Le Jury de Déontologie Publicitaire,

  • après examen des éléments constituant le dossier de plainte,
  • les personnes intéressées ayant été invitées à faire valoir leurs observations,
  • après en avoir débattu dans les conditions prévues par l’article 12 du règlement intérieur,
  • et compte tenu de la demande de révision présentée par l’annonceur dans les conditions prévues à l’article 22 du règlement intérieur,

rend l’avis suivant :

1. La plainte

Le Jury de Déontologie Publicitaire a été saisi, le 13 novembre 2020, d’une plainte émanant d’un particulier, tendant à ce qu’il se prononce sur la conformité aux règles déontologiques en vigueur de publicités d’une société faisant la promotion de ses produits d’alimentation pour animaux familiers.

Les publicités, diffusées sur le site Internet de la marque, montrent différentes photographies de chiens et de chats, des produits alimentaires ne figurant pas dans sa composition (pommes de terre, céréales, huiles végétales…) ainsi qu’un poulet rôti.

Le site qualifie les produits d’« aliments naturels écologiques pour chiens et chats ». Il précise que les croquettes « R… » comportent « le maximum de viande possible et le minimum de glucides possible » et que les croquettes « E…» constituent « un compromis avec légèrement moins de viande et plus de glucides que R… ».

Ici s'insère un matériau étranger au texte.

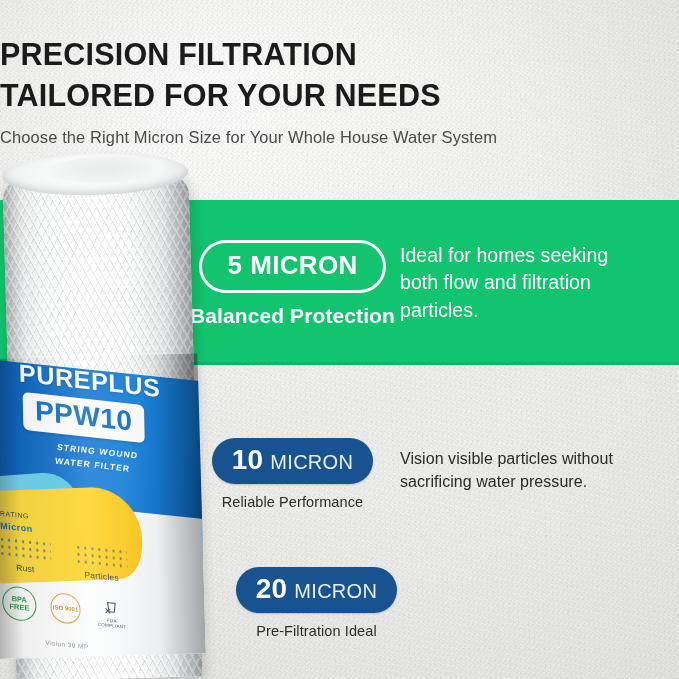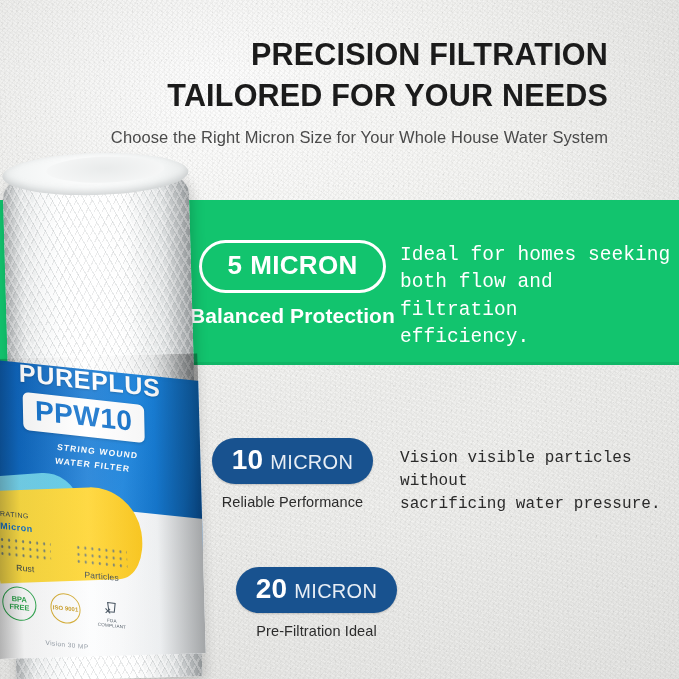"PRECISION FILTRATION" .head-wrap { text-align: right -> left }
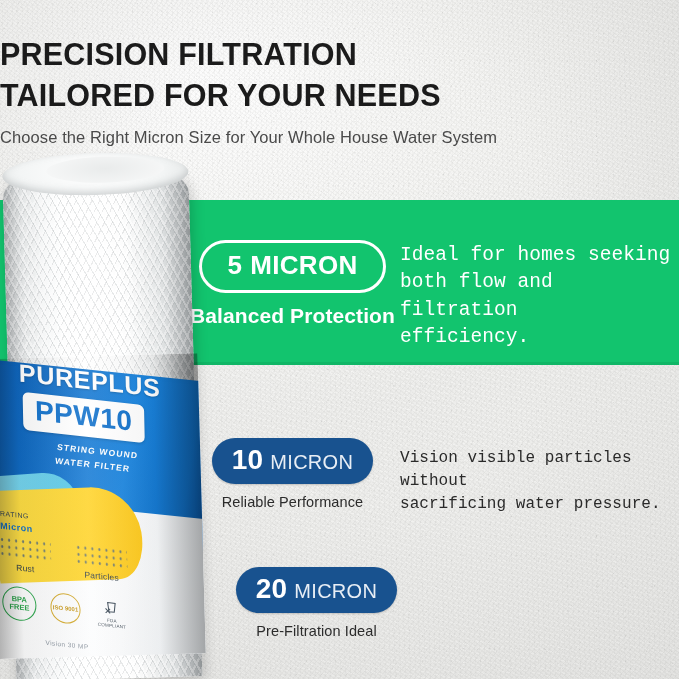"Ideal for homes seeking" .desc-col { font-family: Liberation Mono, monospace -> none }
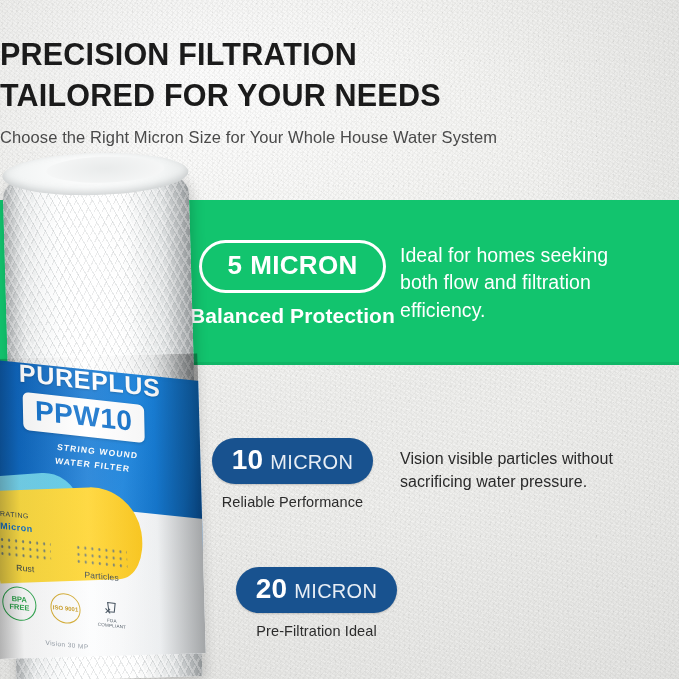"efficiency." div { text: efficiency -> particles }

S’agissant du produit « R… chat », un visuel de chat est accompagné des allégations suivantes : « Prévient des risques de diabète de type 2, d’obésité, pancréatite, et de cancer », « Est la plus adaptée aux chats stérilisés, mais aussi aux chats souffrant de diabète et de surpoids », « Régule naturellement la sensation de faim » et « Prévient l’inflammation de l’organisme ». Un autre précise que le produit « prévient aussi parfaitement les problèmes urinaires et rénaux ».

S’agissant du produit R… chien, un visuel de chien est accompagné des allégations : « « Prévient des risques de diabète de type 2, d’obésité, pancréatite, et de cancer », « Est la plus adaptée aux chien stérilisés, mais aussi aux chiens souffrant de diabète et de surpoids », « Régule naturellement la sensation de faim », et « Est anti-inflammatoire pour l’organisme ».

2. Les arguments échangés

Le plaignant déplore que le site Internet de la marque présente les aliments pour chiens et chats qu’elle commercialise comme « naturels » et « écologiques », avec une représentation graphique des produits carnés par un poulet rôti ainsi que, s’agissant des produits « R… chiens » et « R… chats », des allégations santé.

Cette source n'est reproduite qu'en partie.